Unter einem »Säulenschaft« versteht man den Säulenkörper; dieser stellt den ausgedehntesten Teil einer Säule dar. Der Säulenschaft erstreckt sich von der Säulenbasis bzw. in der dorischen Ordnung unmittelbar vom Boden (Stylobat) bis zum Säulenhals.
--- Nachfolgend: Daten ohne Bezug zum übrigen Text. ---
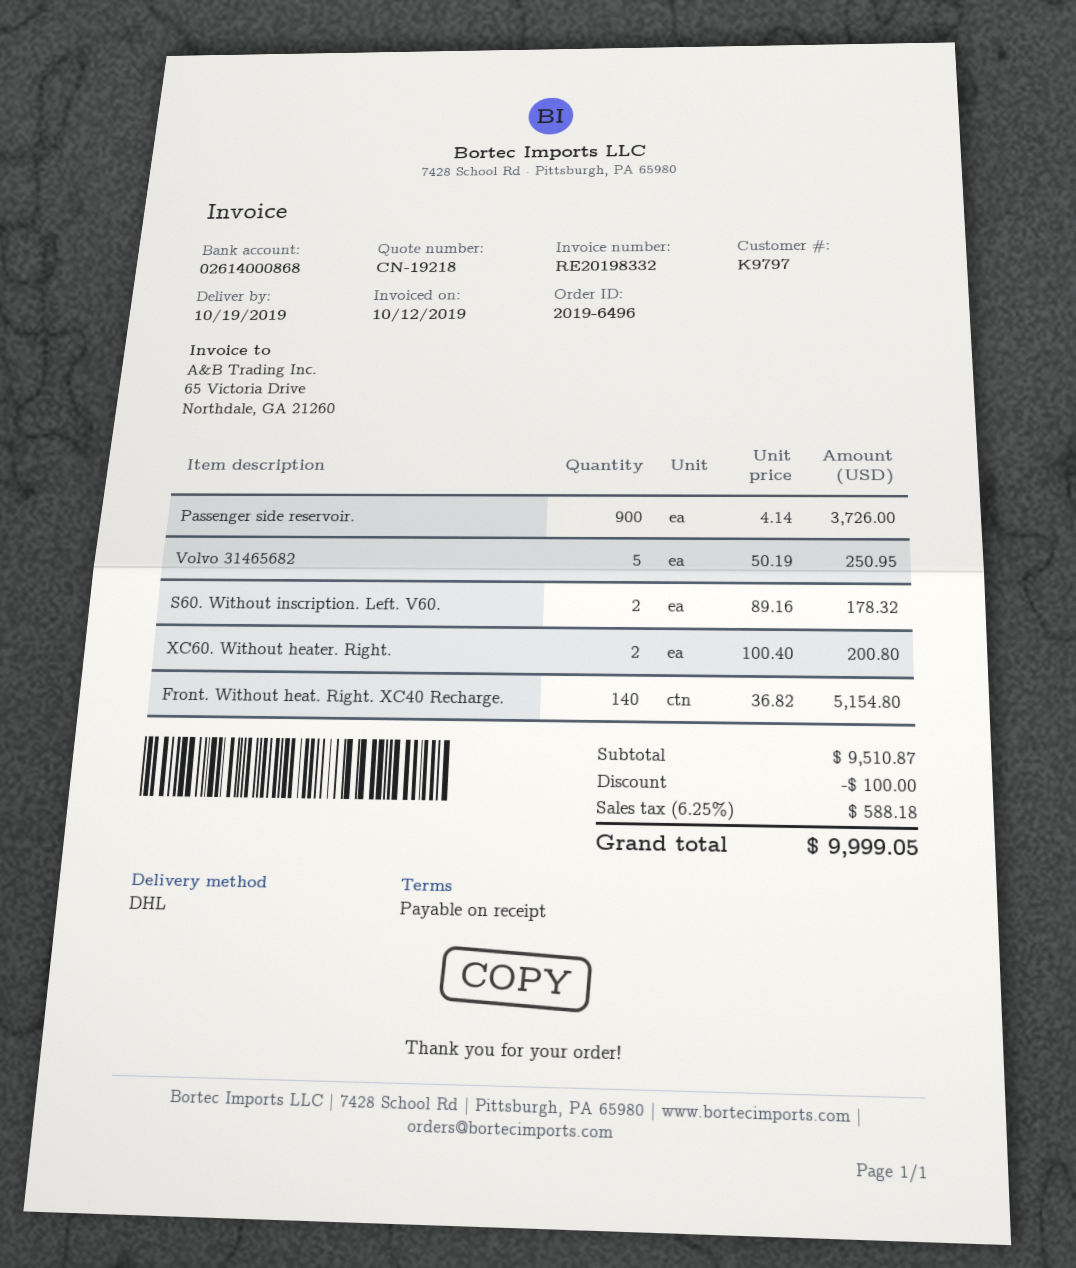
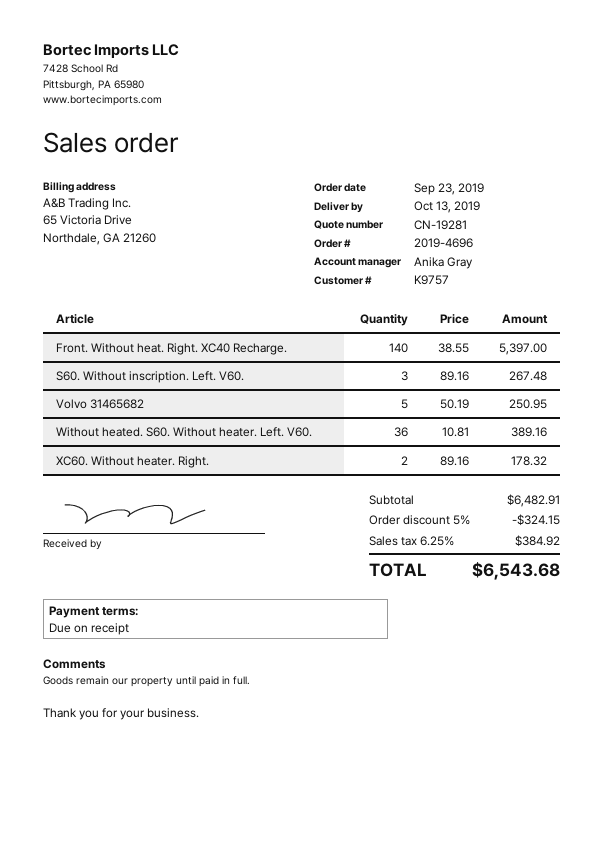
quote number: CN-19218 -> CN-19281
order number: 2019-6496 -> 2019-4696
delivery date: 2019-10-19 -> 2019-10-13
customer number: K9797 -> K9757
Passenger side reservoir.: 900 x 4.14 = 3726.00 -> none
S60. Without inscription. Left. V60.: 2 x 89.16 = 178.32 -> 3 x 89.16 = 267.48
XC60. Without heater. Right.: 2 x 100.40 = 200.80 -> 2 x 89.16 = 178.32
Front. Without heat. Right. XC40 Recharge.: 140 x 36.82 = 5154.80 -> 140 x 38.55 = 5397.00
Without heated. S60. Without heater. Left. V60.: none -> 36 x 10.81 = 389.16
subtotal: 9510.87 -> 6482.91
discount: 100.00 -> 324.15
tax: 6.25% = 588.18 -> 6.25% = 384.92
total: 9999.05 -> 6543.68

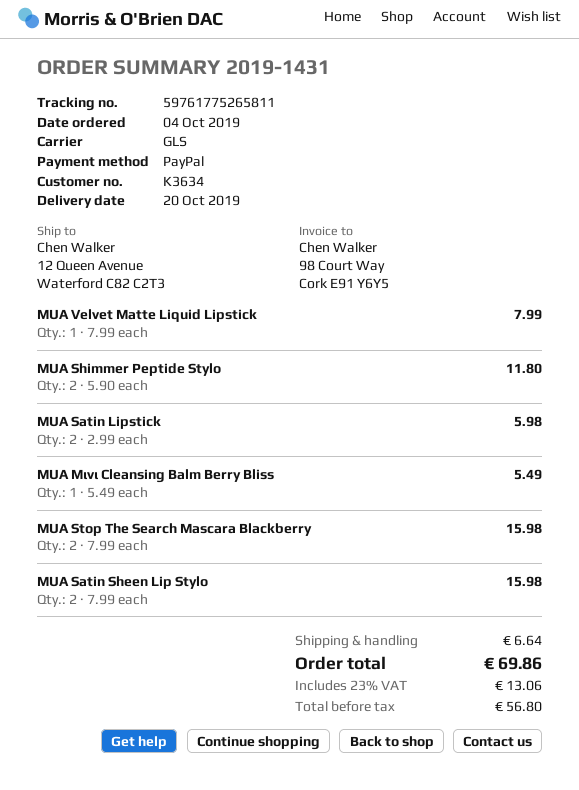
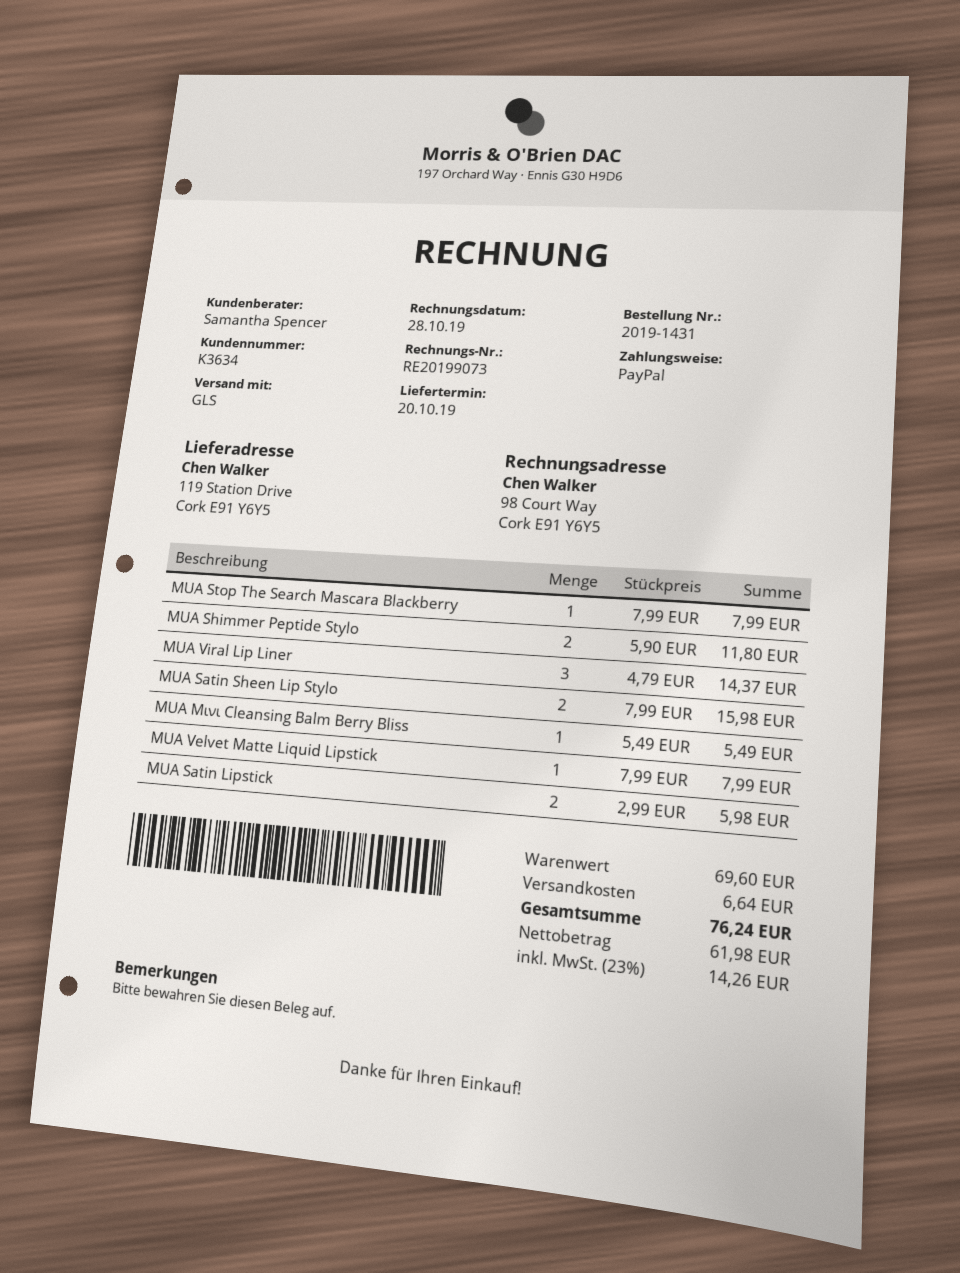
ship to: 12 Queen Avenue, Waterford C82 C2T3 -> 119 Station Drive, Cork E91 Y6Y5
MUA Stop The Search Mascara Blackberry: 2 x 7.99 = 15.98 -> 1 x 7.99 = 7.99
MUA Viral Lip Liner: none -> 3 x 4.79 = 14.37
net: 56.80 -> 61.98
tax: 23% = 13.06 -> 23% = 14.26
total: 69.86 -> 76.24

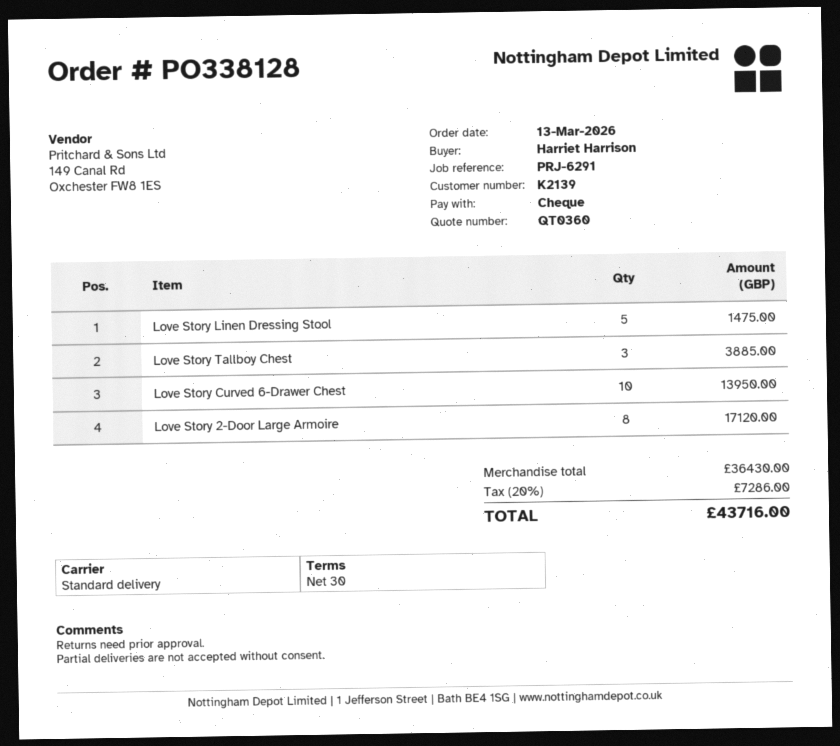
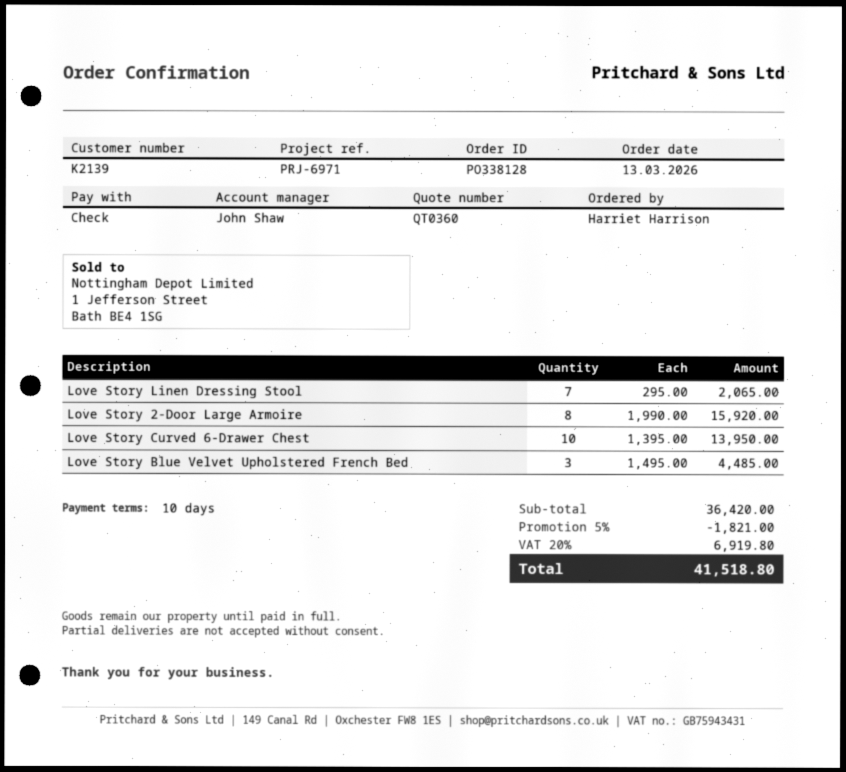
payment terms: 30 days -> 10 days
reference: PRJ-6291 -> PRJ-6971
Love Story Linen Dressing Stool: 5 for 1475.00 -> 7 for 2065.00
Love Story Tallboy Chest: 3 for 3885.00 -> none
Love Story 2-Door Large Armoire: 8 for 17120.00 -> 8 for 15920.00
Love Story Blue Velvet Upholstered French Bed: none -> 3 for 4485.00
subtotal: 36430.00 -> 36420.00
discount: none -> 5% = 1821.00
tax: 20% = 7286.00 -> 20% = 6919.80
total: 43716.00 -> 41518.80

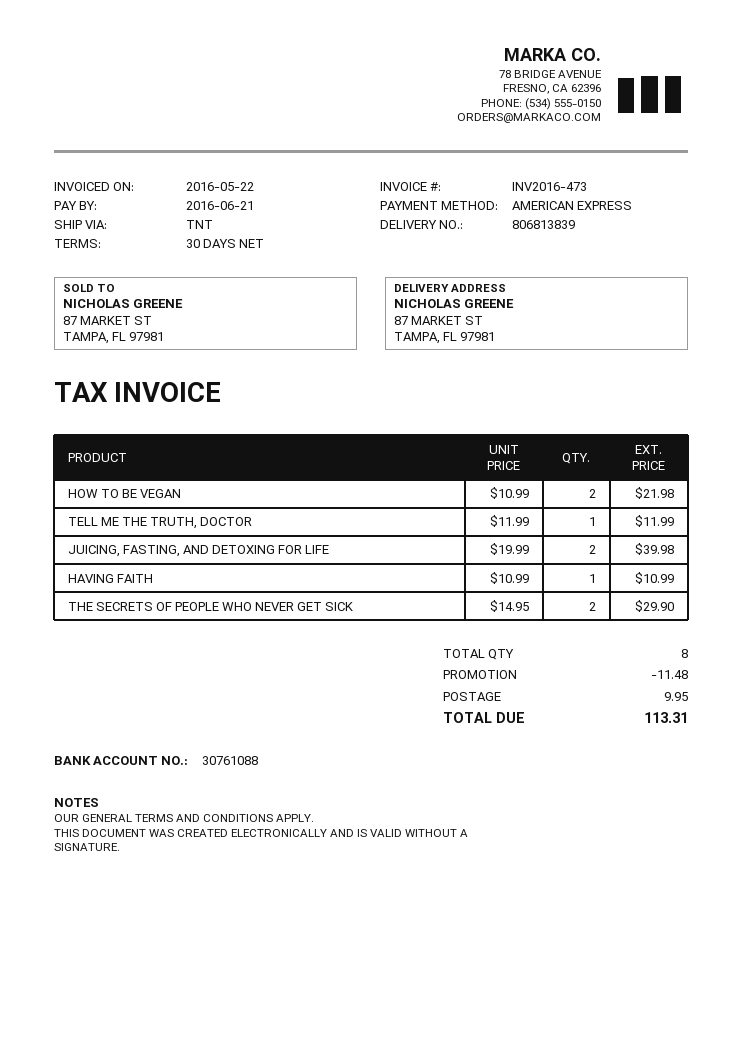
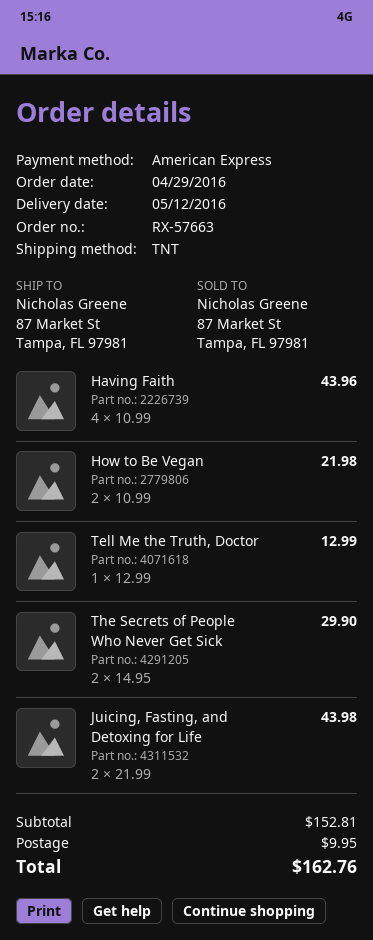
TELL ME THE TRUTH, DOCTOR: 1 x 11.99 = 11.99 -> 1 x 12.99 = 12.99
JUICING, FASTING, AND DETOXING FOR LIFE: 2 x 19.99 = 39.98 -> 2 x 21.99 = 43.98
HAVING FAITH: 1 x 10.99 = 10.99 -> 4 x 10.99 = 43.96
discount: 11.48 -> none
total: 113.31 -> 162.76

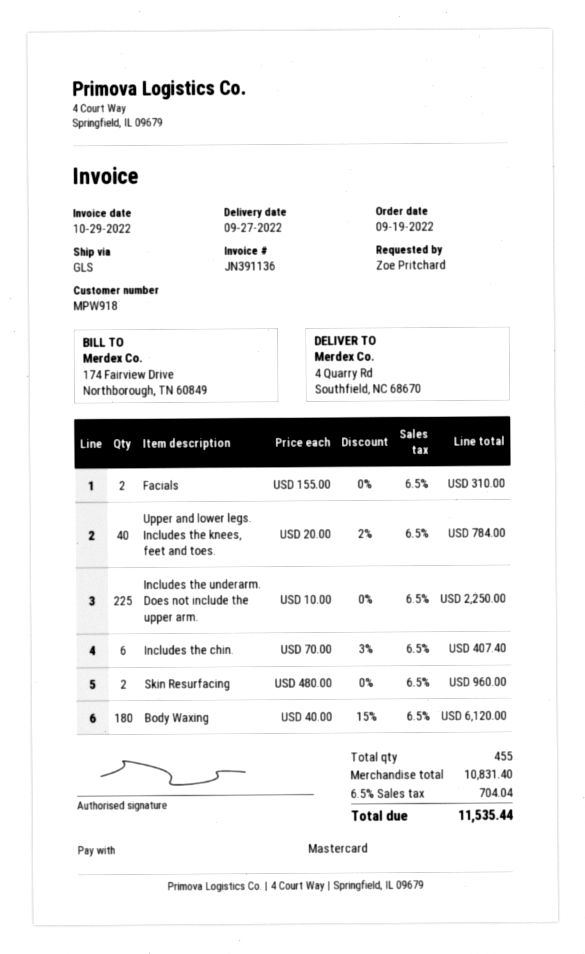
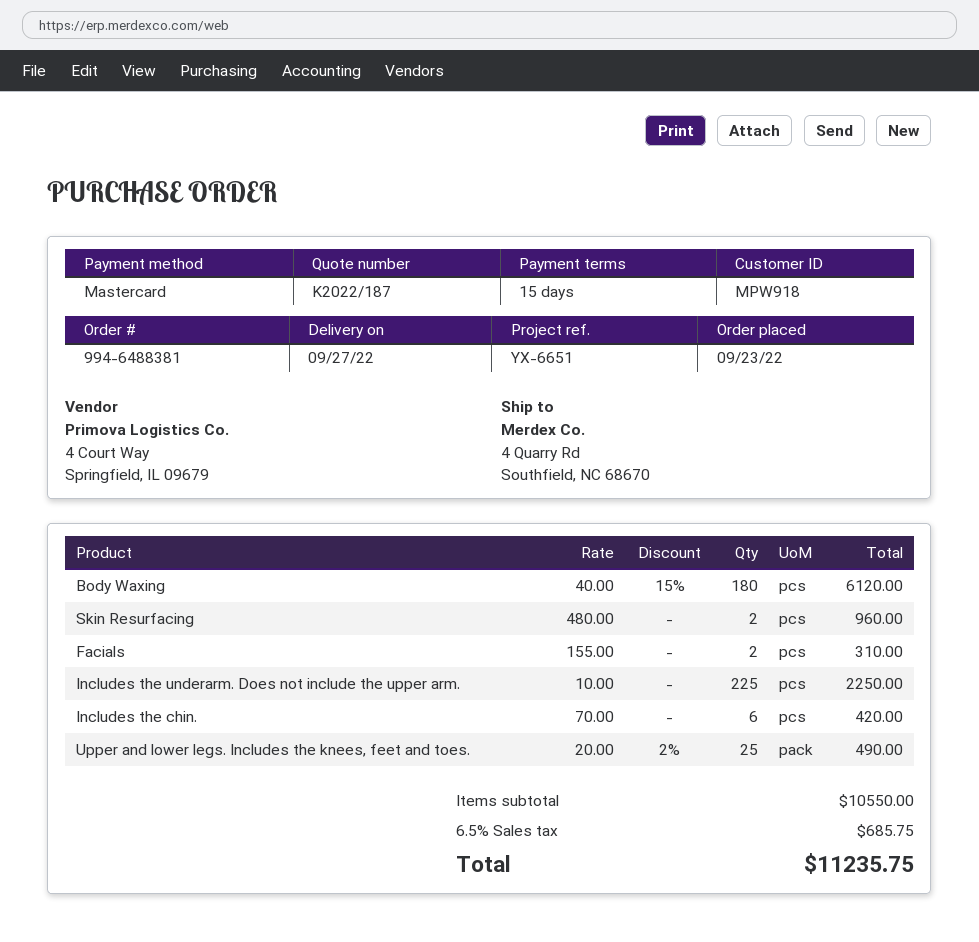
order date: 2022-09-19 -> 2022-09-23
Upper and lower legs. Includes the knees, feet and toes.: 40 x 20.00 - 2% = 784.00 -> 25 x 20.00 - 2% = 490.00
Includes the chin.: 6 x 70.00 - 3% = 407.40 -> 6 x 70.00 = 420.00
subtotal: 10831.40 -> 10550.00
tax: 6.5% = 704.04 -> 6.5% = 685.75
total: 11535.44 -> 11235.75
Dieser ist oftmals zusammen mit dem Kapitell aus einem Block gefertigt und vom Säulenschaft durch eine Einkerbung getrennt. Steinerne Säulenschäfte bestehen meist aus mehreren, durch Dübel miteinander verbundenen Säulentrommeln, deren Fugen dann sichtbar sind, sofern die Säule nicht verputzt ist. Aus einem einzigen Block gearbeitete Säulen bezeichnet man als „Monolith“.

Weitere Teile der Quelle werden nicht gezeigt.